Difference listings:
------
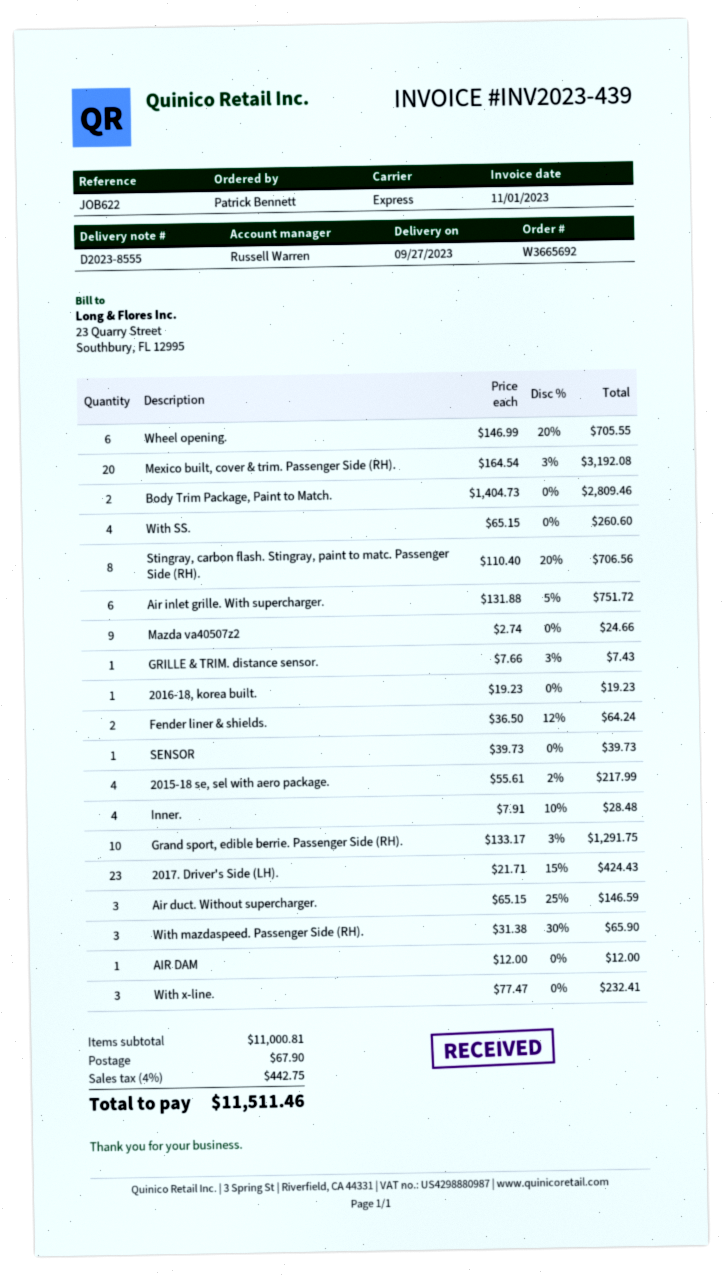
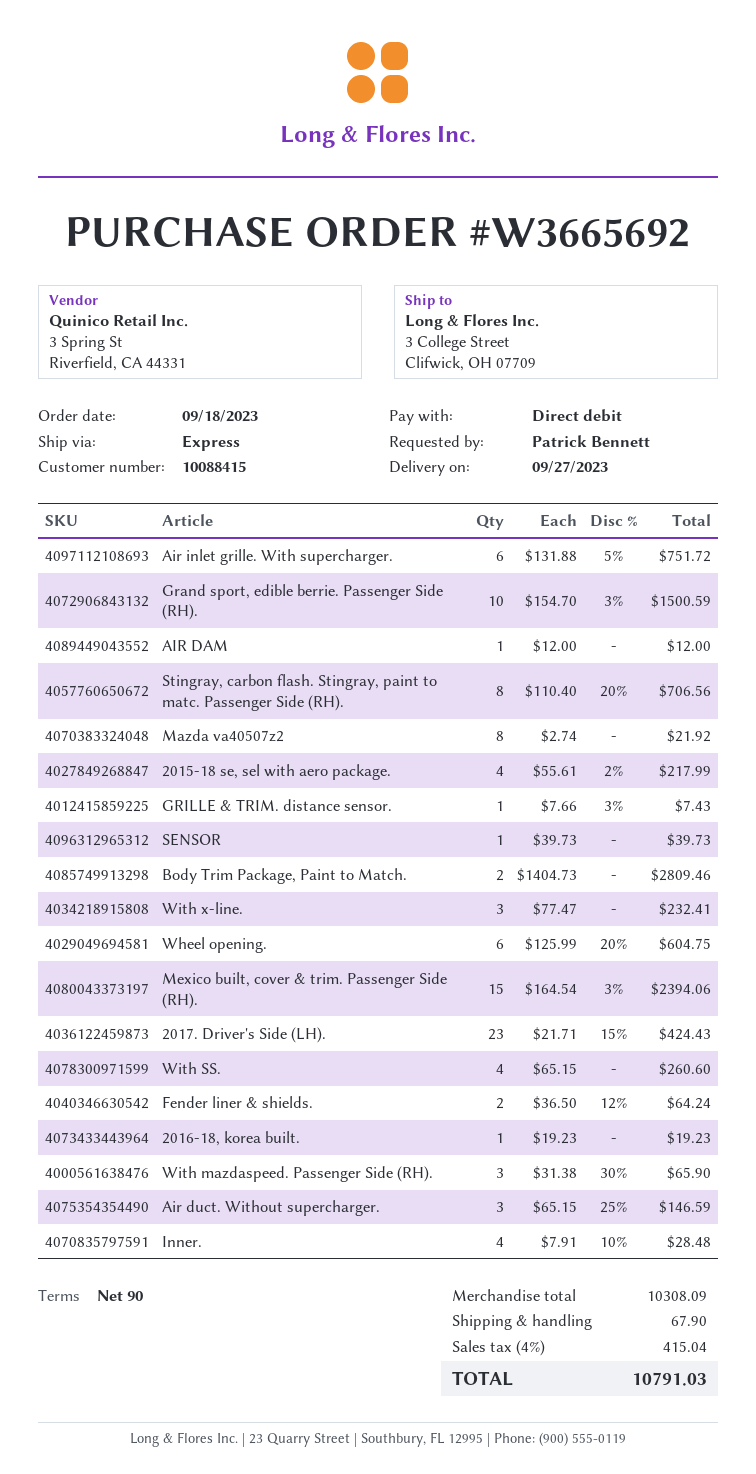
Wheel opening.: 6 x 146.99 - 20% = 705.55 -> 6 x 125.99 - 20% = 604.75
Mexico built, cover & trim. Passenger Side (RH).: 20 x 164.54 - 3% = 3192.08 -> 15 x 164.54 - 3% = 2394.06
Mazda va40507z2: 9 x 2.74 = 24.66 -> 8 x 2.74 = 21.92
Grand sport, edible berrie. Passenger Side (RH).: 10 x 133.17 - 3% = 1291.75 -> 10 x 154.70 - 3% = 1500.59
subtotal: 11000.81 -> 10308.09
tax: 4% = 442.75 -> 4% = 415.04
total: 11511.46 -> 10791.03

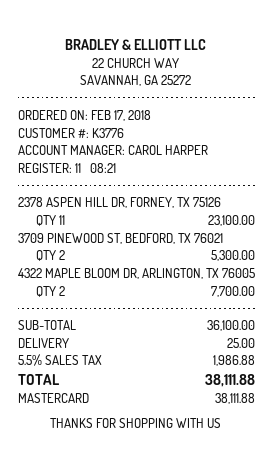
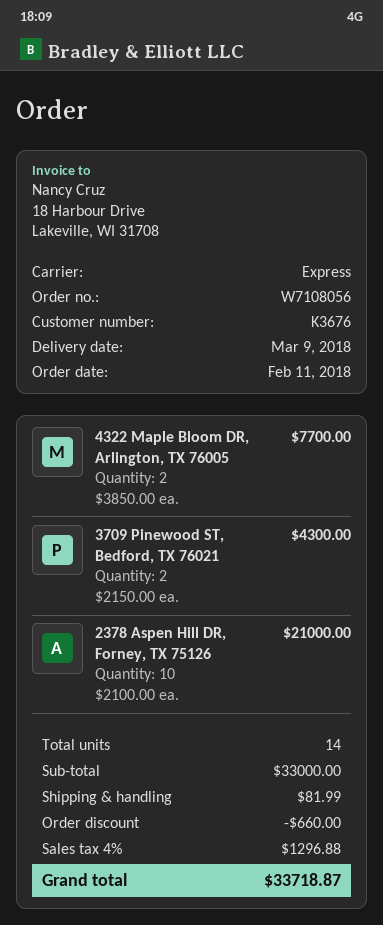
order date: 2018-02-17 -> 2018-02-11
customer number: K3776 -> K3676
2378 ASPEN HILL DR, FORNEY, TX 75126: 11 for 23100.00 -> 10 for 21000.00
3709 PINEWOOD ST, BEDFORD, TX 76021: 2 for 5300.00 -> 2 for 4300.00
subtotal: 36100.00 -> 33000.00
discount: none -> 660.00
shipping: 25.00 -> 81.99
tax: 5.5% = 1986.88 -> 4% = 1296.88
total: 38111.88 -> 33718.87

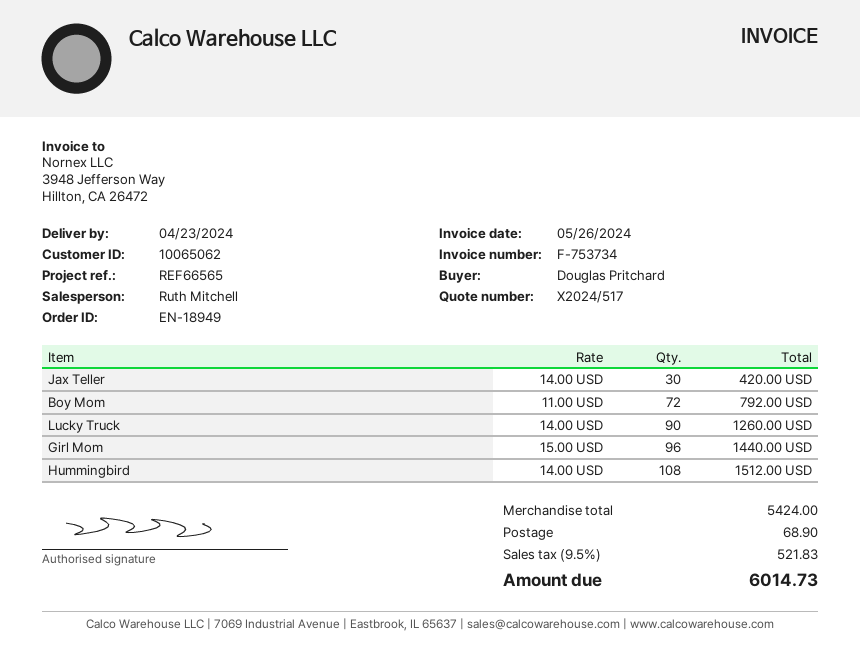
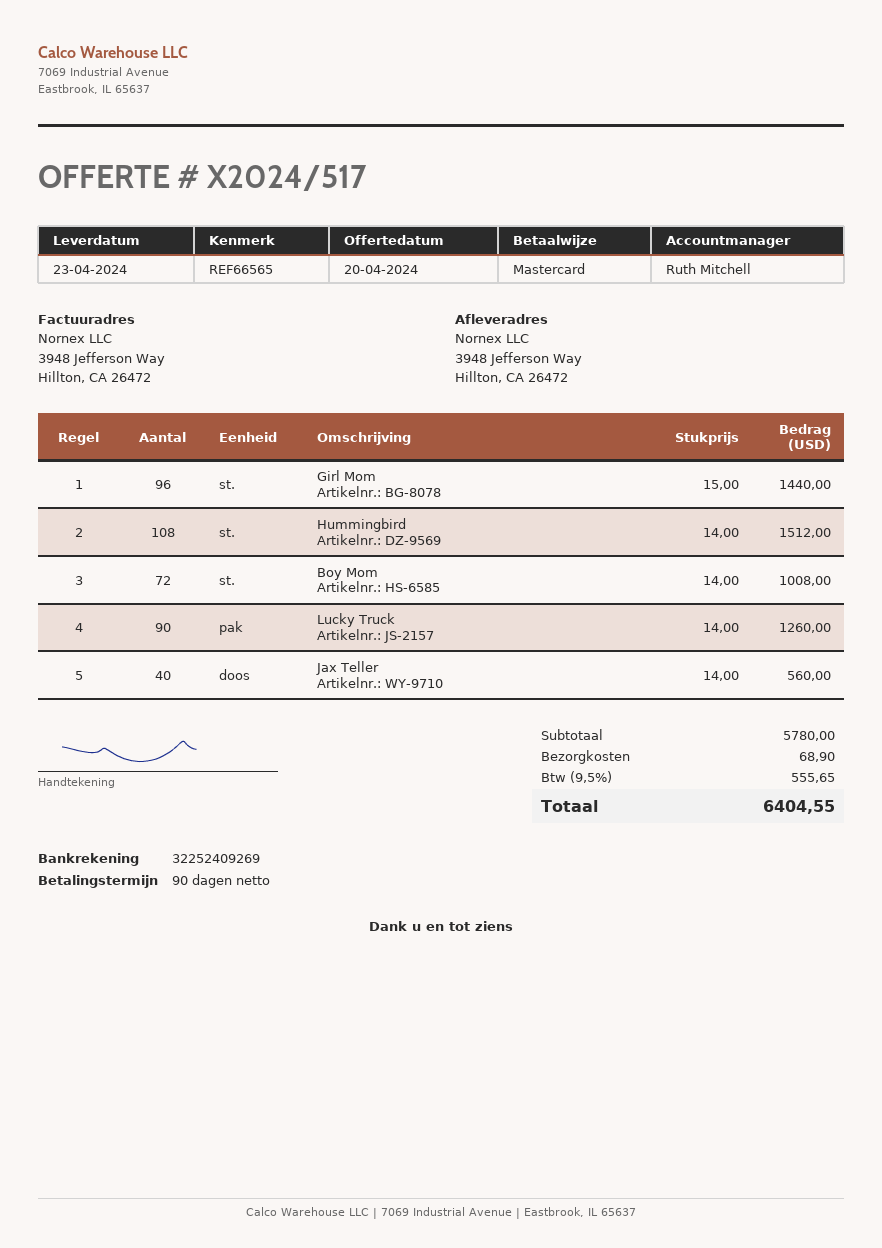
Jax Teller: 30 x 14.00 = 420.00 -> 40 x 14.00 = 560.00
Boy Mom: 72 x 11.00 = 792.00 -> 72 x 14.00 = 1008.00
subtotal: 5424.00 -> 5780.00
tax: 9.5% = 521.83 -> 9.5% = 555.65
total: 6014.73 -> 6404.55

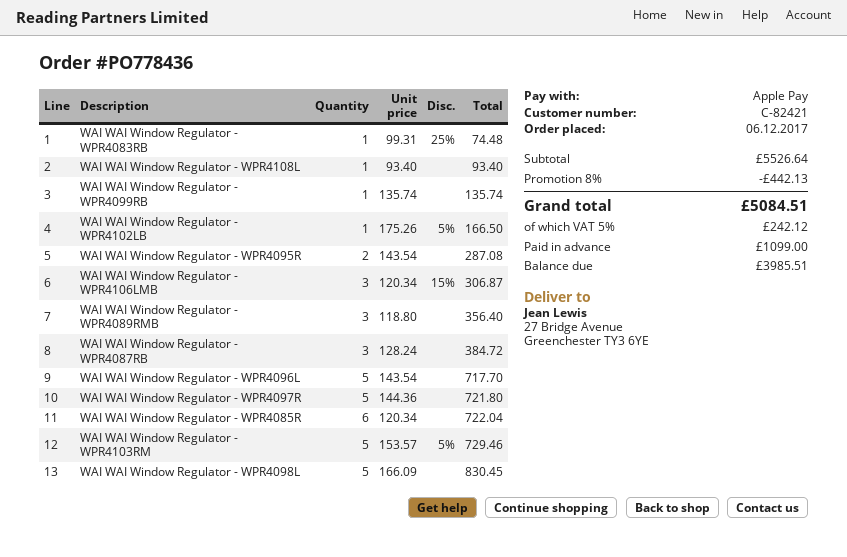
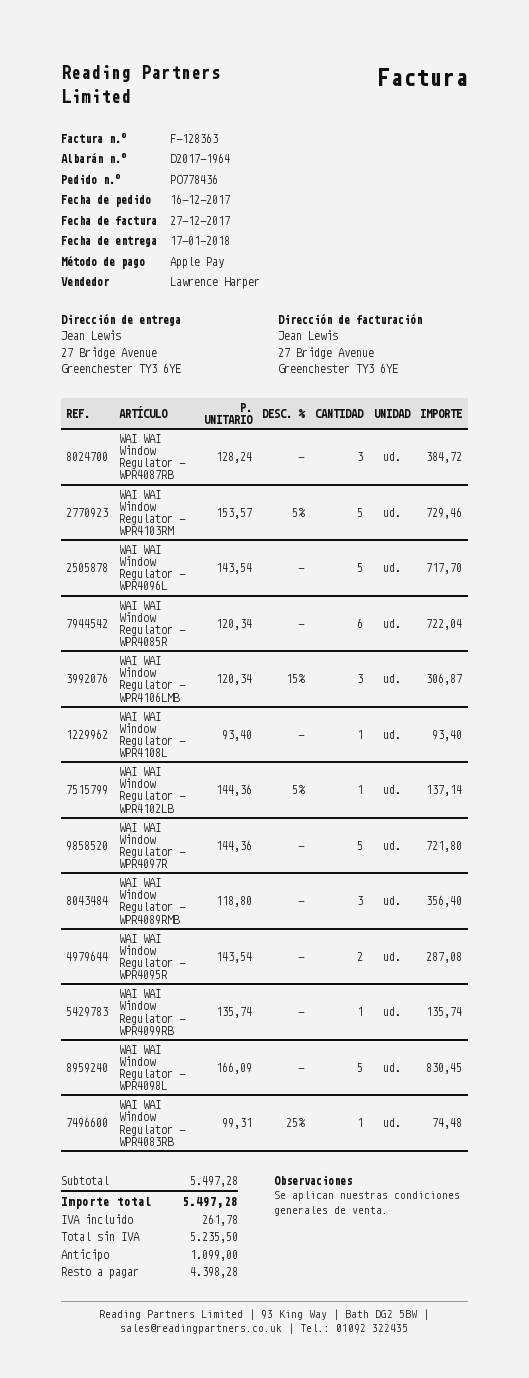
order date: 2017-12-06 -> 2017-12-16
WAI WAI Window Regulator - WPR4102LB: 1 x 175.26 - 5% = 166.50 -> 1 x 144.36 - 5% = 137.14
subtotal: 5526.64 -> 5497.28
discount: 8% = 442.13 -> none
tax: 242.12 -> 261.78
total: 5084.51 -> 5497.28
balance: 3985.51 -> 4398.28

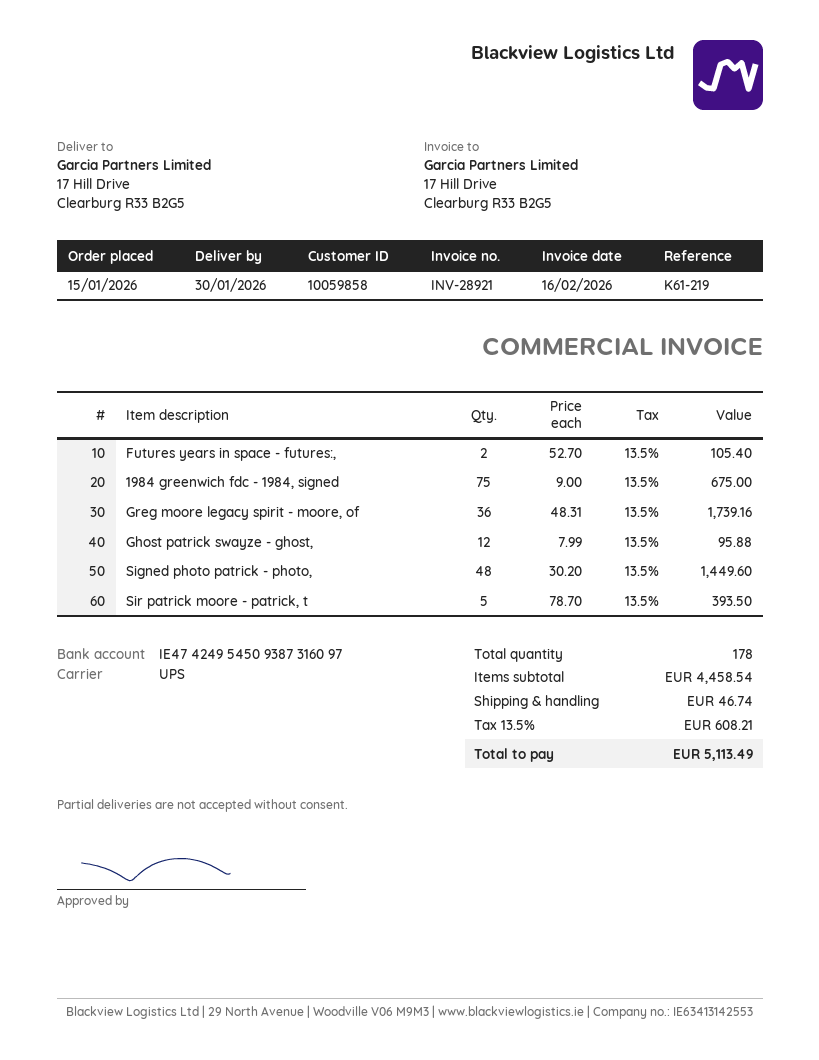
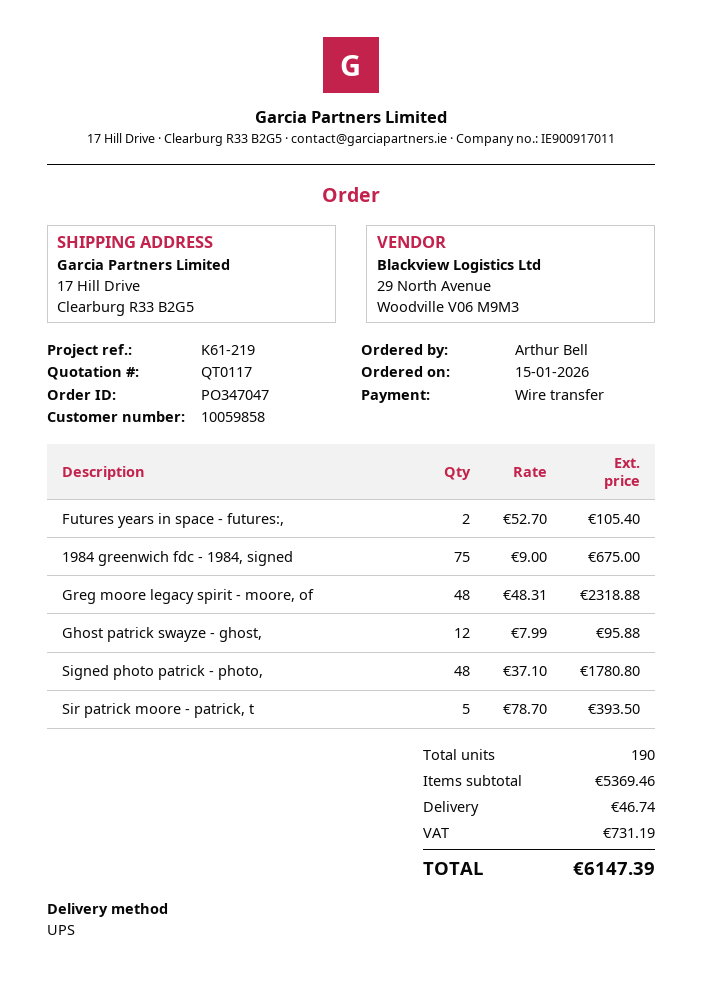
Greg moore legacy spirit - moore, of: 36 x 48.31 = 1739.16 -> 48 x 48.31 = 2318.88
Signed photo patrick - photo,: 48 x 30.20 = 1449.60 -> 48 x 37.10 = 1780.80
total quantity: 178 -> 190
subtotal: 4458.54 -> 5369.46
tax: 608.21 -> 731.19
total: 5113.49 -> 6147.39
------
- **GOAL OF THE EXERCISE**:
Could you set down the data exactly as given, minus its pictures?

- **TASK RESPONSE**:
Wheel opening.: 6 x 146.99 - 20% = 705.55 -> 6 x 125.99 - 20% = 604.75
Mexico built, cover & trim. Passenger Side (RH).: 20 x 164.54 - 3% = 3192.08 -> 15 x 164.54 - 3% = 2394.06
Mazda va40507z2: 9 x 2.74 = 24.66 -> 8 x 2.74 = 21.92
Grand sport, edible berrie. Passenger Side (RH).: 10 x 133.17 - 3% = 1291.75 -> 10 x 154.70 - 3% = 1500.59
subtotal: 11000.81 -> 10308.09
tax: 4% = 442.75 -> 4% = 415.04
total: 11511.46 -> 10791.03

order date: 2018-02-17 -> 2018-02-11
customer number: K3776 -> K3676
2378 ASPEN HILL DR, FORNEY, TX 75126: 11 for 23100.00 -> 10 for 21000.00
3709 PINEWOOD ST, BEDFORD, TX 76021: 2 for 5300.00 -> 2 for 4300.00
subtotal: 36100.00 -> 33000.00
discount: none -> 660.00
shipping: 25.00 -> 81.99
tax: 5.5% = 1986.88 -> 4% = 1296.88
total: 38111.88 -> 33718.87

Jax Teller: 30 x 14.00 = 420.00 -> 40 x 14.00 = 560.00
Boy Mom: 72 x 11.00 = 792.00 -> 72 x 14.00 = 1008.00
subtotal: 5424.00 -> 5780.00
tax: 9.5% = 521.83 -> 9.5% = 555.65
total: 6014.73 -> 6404.55

order date: 2017-12-06 -> 2017-12-16
WAI WAI Window Regulator - WPR4102LB: 1 x 175.26 - 5% = 166.50 -> 1 x 144.36 - 5% = 137.14
subtotal: 5526.64 -> 5497.28
discount: 8% = 442.13 -> none
tax: 242.12 -> 261.78
total: 5084.51 -> 5497.28
balance: 3985.51 -> 4398.28

Greg moore legacy spirit - moore, of: 36 x 48.31 = 1739.16 -> 48 x 48.31 = 2318.88
Signed photo patrick - photo,: 48 x 30.20 = 1449.60 -> 48 x 37.10 = 1780.80
total quantity: 178 -> 190
subtotal: 4458.54 -> 5369.46
tax: 608.21 -> 731.19
total: 5113.49 -> 6147.39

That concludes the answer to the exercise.